■ WORK REQUIRED: How many lines in the entries below contain the word "flex"? Answer with the number and nothing else.

++++ EXERCISE MATERIALS ++++

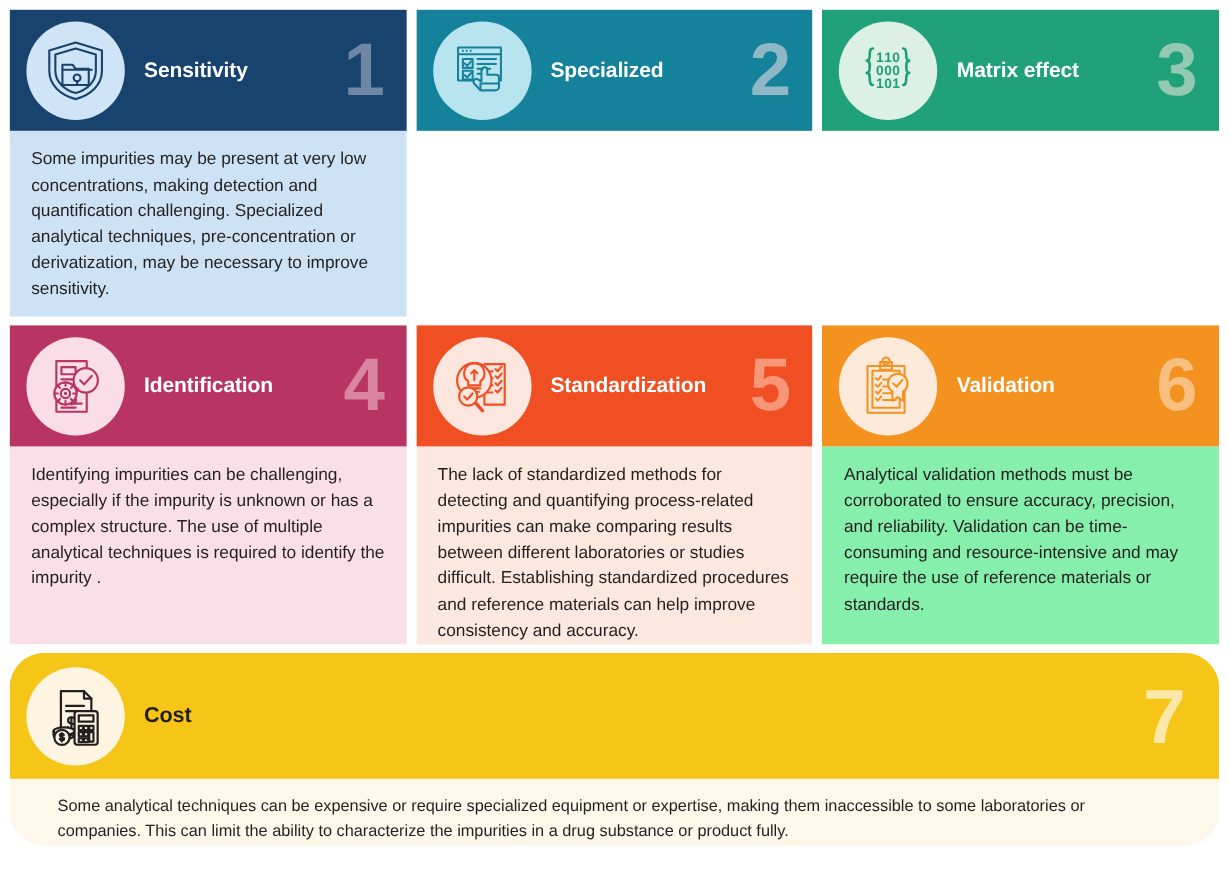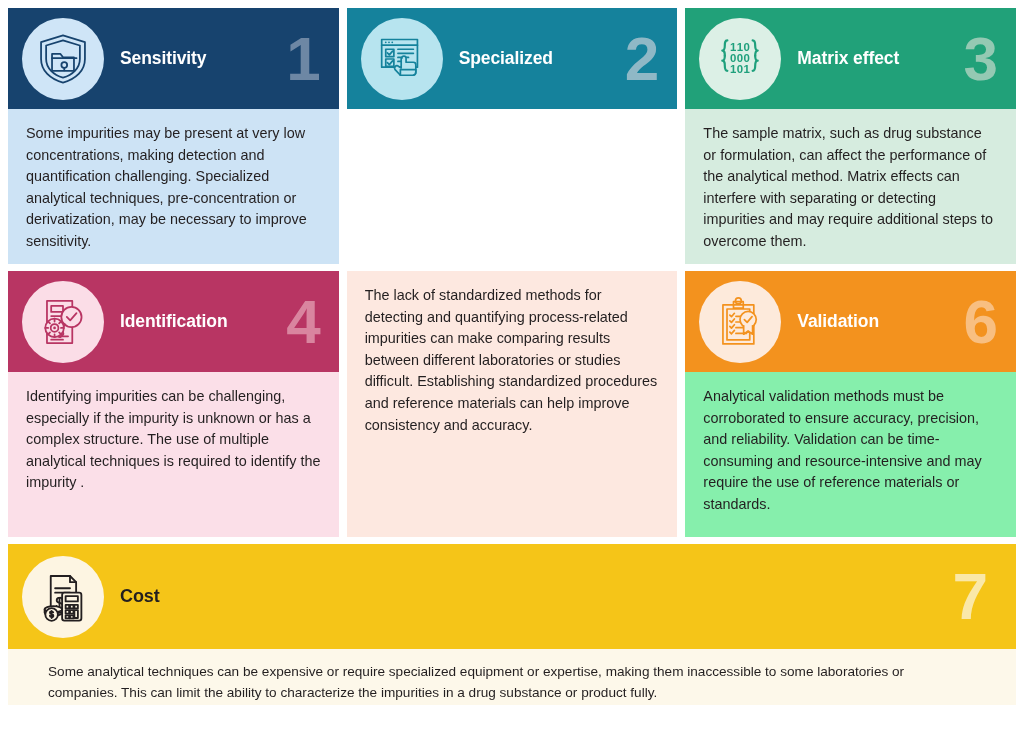--- a/index.html
+++ b/index.html
@@ -33,21 +33,21 @@
   .row-2 { height: 266px; }
   .row-3 { height: 161px; }
 
   .card {
     flex: 1 1 0;
     display: flex;
     flex-direction: column;
     overflow: hidden;
     min-width: 0;
   }
-  .card.full { flex: 1 1 100%; }
+  .card.full { flex: 1 1 100%; border-radius: 29px; }
 
   .card-head {
     position: relative;
     height: 101px;
     flex: 0 0 101px;
     display: flex;
     align-items: center;
     padding-left: 14px;
     box-sizing: border-box;
   }
@@ -184,23 +184,20 @@
                 <text x="24" y="49">1</text>
                   <text x="32" y="49">0</text>
                   <text x="40" y="49">1</text>
               </g>
             </svg>
           </span>
         </div>
         <div class="card-title">Matrix effect</div>
         <div class="card-num" style="color:#94c9b3">3</div>
       </div>
-      <div class="card-body" style="background:#d6ecdf">
-        <p>The sample matrix, such as drug substance or formulation, can affect the performance of the analytical method. Matrix effects can interfere with separating or detecting impurities and may require additional steps to overcome them.</p>
-      </div>
     </div>
 
   </div>
 
   <div class="row row-2">
 
     <div class="card">
       <div class="card-head" style="background:#b83563">
         <div class="badge" style="background:#fbdde7">
           <span>
@@ -224,20 +221,40 @@
         </div>
         <div class="card-title">Identification</div>
         <div class="card-num" style="color:#d9859f">4</div>
       </div>
       <div class="card-body" style="background:#fbdfe8">
         <p>Identifying impurities can be challenging, especially if the impurity is unknown or has a complex structure. The use of multiple analytical techniques is required to identify the impurity .</p>
       </div>
     </div>
 
     <div class="card">
+      <div class="card-head" style="background:#f04e23">
+        <div class="badge" style="background:#fde6dd">
+          <span>
+            <svg width="54" height="54" viewBox="0 0 64 64" fill="none" stroke="#f04e23" stroke-width="2.1" stroke-linejoin="round" stroke-linecap="round">
+              <rect x="34" y="10" width="20" height="40"></rect>
+              <path d="M37 17 h5 M37 24 h5 M37 31 h5 M37 38 h5"></path>
+              <path d="M45 15 l2 2 l4 -4.6 M45 22 l2 2 l4 -4.6 M45 29 l2 2 l4 -4.6 M45 36 l2 2 l4 -4.6"></path>
+              <circle cx="24" cy="26" r="17" fill="#fde6dd"></circle>
+              <path d="M24 9 a10 10 0 0 1 6 18 v4 h-12 v-4 a10 10 0 0 1 6 -18 z"></path>
+              <path d="M18 34 h12 M19.5 37.5 h9"></path>
+              <path d="M24 16 v10 M21 19 l3 -3 l3 3"></path>
+              <circle cx="18" cy="42" r="9" fill="#fde6dd"></circle>
+              <path d="M14 42 l3 3 l5.4 -6"></path>
+              <path d="M26 49 l6 7" stroke-width="3.4"></path>
+            </svg>
+          </span>
+        </div>
+        <div class="card-title">Standardization</div>
+        <div class="card-num" style="color:#f79679">5</div>
+      </div>
       <div class="card-body" style="background:#fde8e0">
         <p>The lack of standardized methods for detecting and quantifying process-related impurities can make comparing results between different laboratories or studies difficult. Establishing standardized procedures and reference materials can help improve consistency and accuracy.</p>
       </div>
     </div>
 
     <div class="card">
       <div class="card-head" style="background:#f3921e">
         <div class="badge" style="background:#fdeadb">
           <span>
             <svg width="52" height="52" viewBox="0 0 64 64" fill="none" stroke="#f3921e" stroke-width="2.1" stroke-linejoin="round" stroke-linecap="round">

++++

■ WRITTEN ANSWER: 7